Perturbative Analysis

class qubricks.analysis.perturbation.Perturb(H_0=None, V=None, subspace=None)[source]

Bases: object

Perturb is a class that allows one to perform degenerate perturbation theory. The perturbation theory logic is intentionally separated into a different class for clarity. Currently it only supports using RSPT for perturbation theory, though in the future this may be extended to Kato perturbation theory. The advantage of using this class as compared to directly using the RSPT class is that the energies and eigenstates can be computed cumulatively, as well as gaining access to shorthand constructions of effective Hamiltonians.

Parameters:
  • H_0 (Operator, sympy matrix or numpy array) – The unperturbed Hamiltonian to consider.
  • V (Operator, sympy matrix or numpy array) – The Hamiltonian perturbation to consider.
  • subspace (list of int) – The state indices to which attention should be restricted.
E(index, order=0, cumulative=True)[source]

This method returns the index th eigenvalue correct to order order if cumulative is True; or the the order th correction otherwise.

Parameters:
  • index (int) – The index of the state to be considered.
  • order (int) – The order of perturbation theory to apply.
  • cumulative (bool) – True if all order corrections up to order should be summed (including the initial unperturbed energy).
Es(order=0, cumulative=True, subspace=None)[source]

This method returns a the energies associated with the indices in subspaces. Internally this uses Perturb.E, passing through the keyword arguments order and cumulative for each index in subspace.

Parameters:
  • order (int) – The order of perturbation theory to apply.
  • cumulative (bool) – True if all order corrections up to order should be summed (including the initial unperturbed energy).
  • subspace (list of int) – The set of indices for which to return the associated energies.
H_eff(order=0, cumulative=True, subspace=None, adiabatic=False)[source]

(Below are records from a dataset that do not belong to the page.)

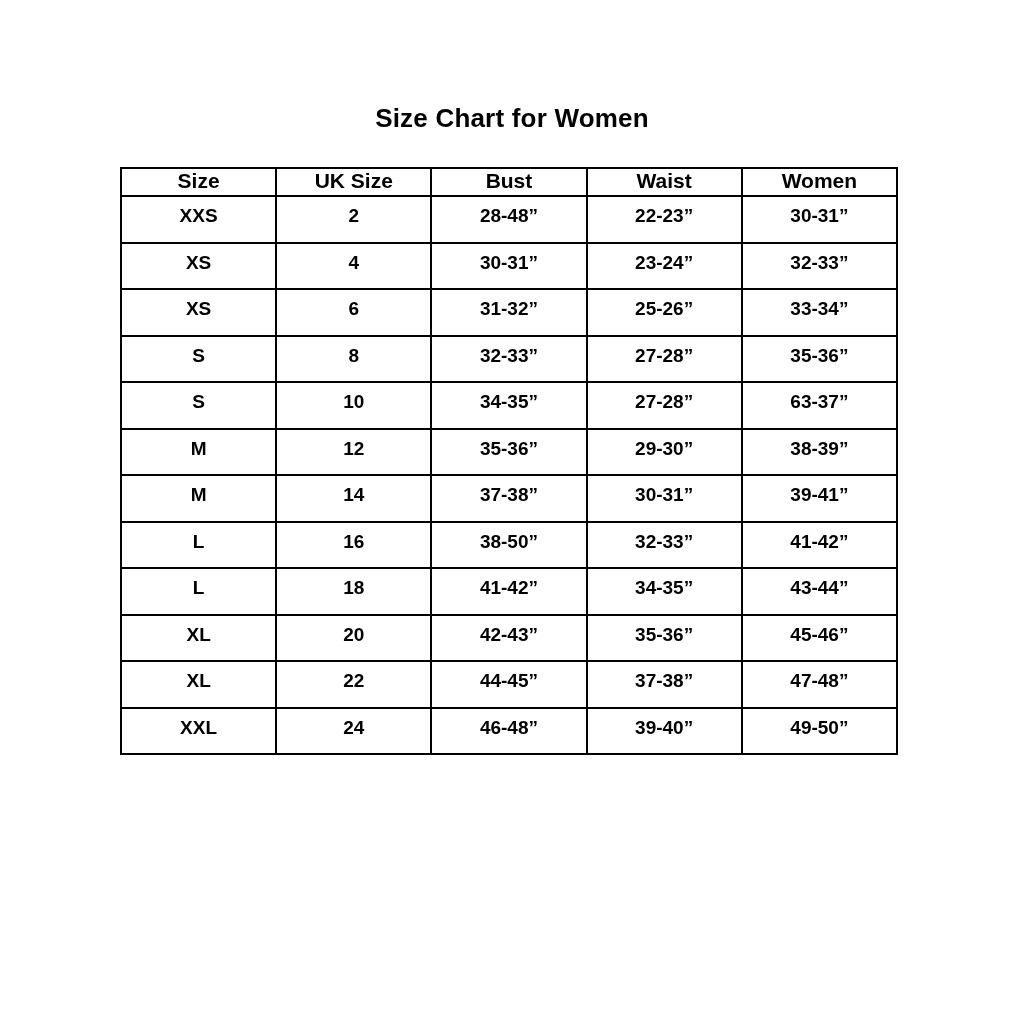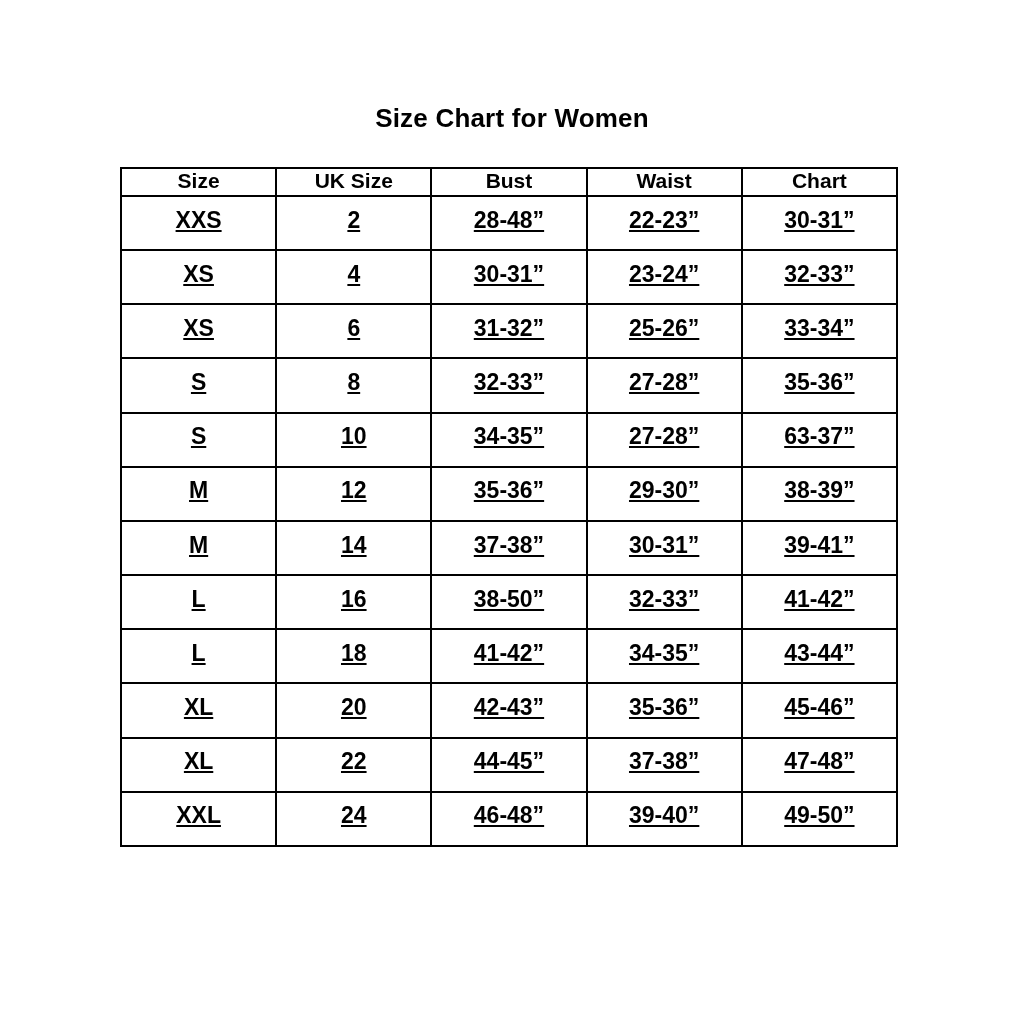--- a/index.html
+++ b/index.html
@@ -22,55 +22,54 @@
     text-align: center;
     font-size: 26px;
     font-weight: bold;
     letter-spacing: 0.2px;
   }
   table.size-table {
     position: absolute;
     left: 120px;
     top: 167px;
     width: 778px;
-    height: 680px;
+    height: 588px;
     border-collapse: collapse;
     table-layout: fixed;
     background: #ffffff;
   }
   table.size-table th,
   table.size-table td {
     border: 2px solid #000000;
     text-align: center;
     vertical-align: middle;
     font-weight: bold;
     padding: 0 4px 6px 4px;
   }
   table.size-table th {
     font-size: 21px;
     padding-bottom: 2px;
   }
   table.size-table td {
-    font-size: 23px;
-    text-decoration: underline;
+    font-size: 19px;
   }
 </style>
 </head>
 <body>
 
 <div class="page-title">Size Chart for Women</div>
 
 <table class="size-table">
   <thead>
       <tr>
         <th>Size</th>
         <th>UK Size</th>
         <th>Bust</th>
         <th>Waist</th>
-        <th>Chart</th>
+        <th>Women</th>
       </tr>
     </thead>
   <tbody>
       <tr>
         <td>XXS</td>
         <td>2</td>
         <td>28-48”</td>
         <td>22-23”</td>
         <td>30-31”</td>
       </tr>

This method returns the effective Hamiltonian on the subspace indicated, using energies and eigenstates computed using Perturb.E and Perturb.Psi. If adiabatic is True, the effective Hamiltonian describing the energies of the instantaneous eigenstates is returned in the basis of the instantaneous eigenstates (i.e. the Hamiltonian is diagonal with energies corresponding to the instantaneous energies). Otherwise, the Hamiltonian returned is the sum over the indices of the subspace of the perturbed energies multiplied by the outer product of the corresponding perturbed eigenstates.

Parameters:
  • order (int) – The order of perturbation theory to apply.
  • cumulative (bool) – True if all order corrections up to order should be summed (including the initial unperturbed energies and states).
  • subspace (list of int) – The set of indices for which to return the associated energies.
  • adiabatic (bool) – True if the adiabatic effective Hamiltonian (as described above) should be returned. False otherwise.
Psi(index, order=0, cumulative=True)[source]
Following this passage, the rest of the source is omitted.